I will not lie and say that parenting Sweetie is not challenging. It is the most difficult thing I have done in my life. I am tested daily on how much can I love unconditionally. But, how can I not love her with all that I am and even with what I am not? I often hear from people how I should be commended for adopting her, as if she was not worth being adopted. Like she is a lesser person. This is really offensive to me. Yes it is hard, but it is I who receives the blessing. I am the one who has gained from this relationship. She has opened my heart to love more than I ever imagined possible. I have spent years protecting my heart from getting too close to anyone. Yes, I am a "good person", yes I will do anything for anyone, including perfect strangers. But when it comes to truly deeply loving someone and letting them completely into my heart, it just does not happen that often. But she has done it, she found a small little crack in my wall and wiggled her way right in. I will be grateful to her forever for allowing me to experience this kind of love. A true mother's love.
With all my heart I know this is something that I need to do again. I know now is not the time. Sweetie It may be years before we can do it again. Sweetie needs individual time and affection right now. It might even be once Sweetie has gone off to college or where ever her path may lead her. I have a longing to be the mom of the children who have been deemed unfit for a family.  I would adopt them all, just so they had a place to belong. Someone to call family. To just not be alone in this world.

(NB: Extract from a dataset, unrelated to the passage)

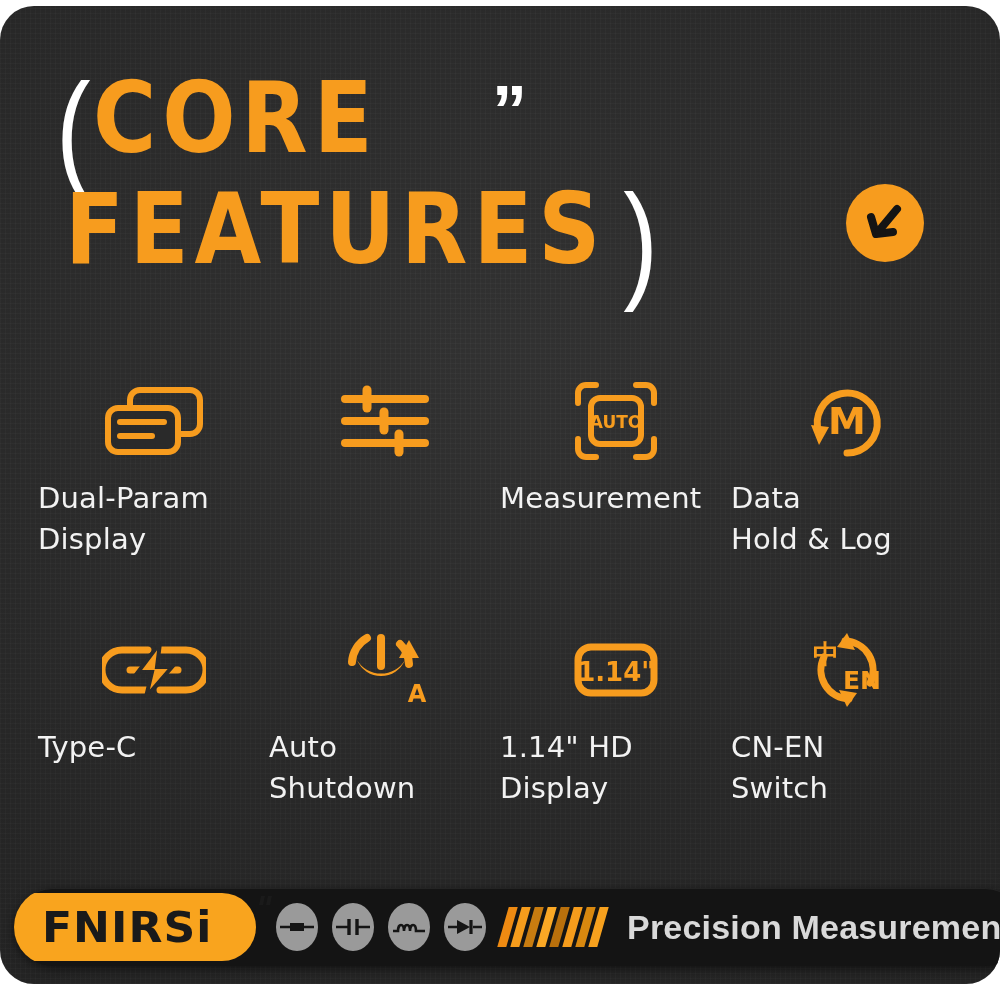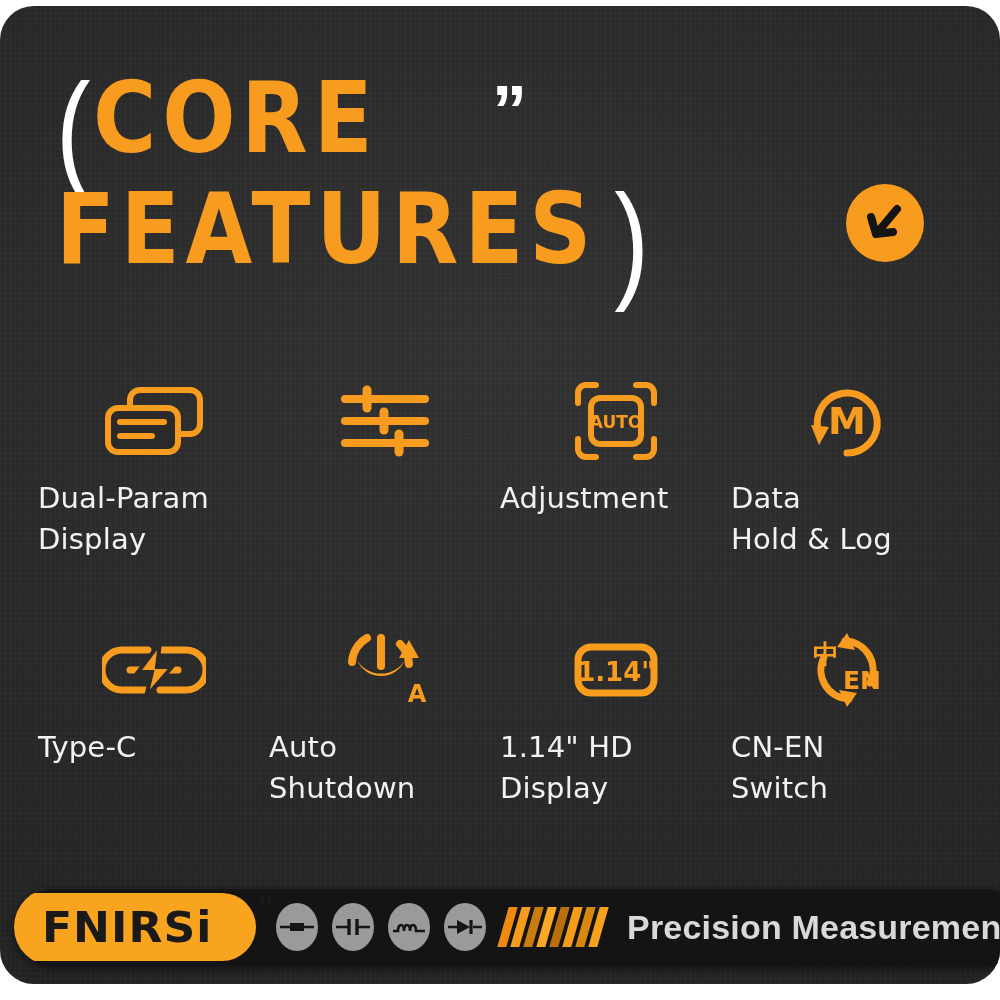"FEATURES" .head-row2 { margin-left: 8px -> 17px }
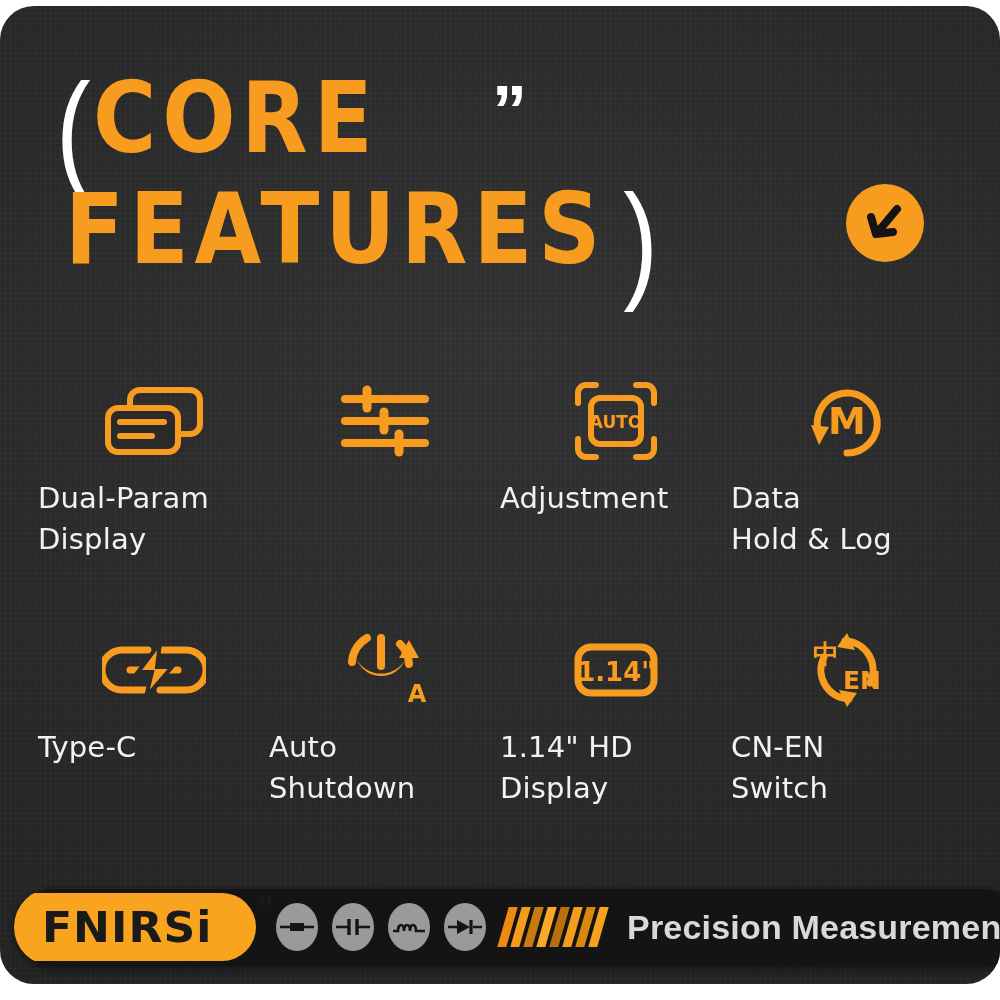"Adjustment" span.l2 { text: Adjustment -> Measurement }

- I started this blog early this am when I could not sleep and stopped because I finally got sleepy.I am glad I did stop. The message today at Warehouse 242 confirmed this for me. Our message in service today was this... "To care and not do something is not caring at all." That God's opportunities to care for others are never convenient and always come at a cost (money or time). The opportunities are all around us. It may be helping a neighbor, feeding a stranger or it may be a greater sacrifice and opening your heart and your home to a child or children with no family. I know this is not a calling for everyone. And I do believe it is a calling. But if it is something you have been called to do, I promise the blessings in the little things make everything worth it.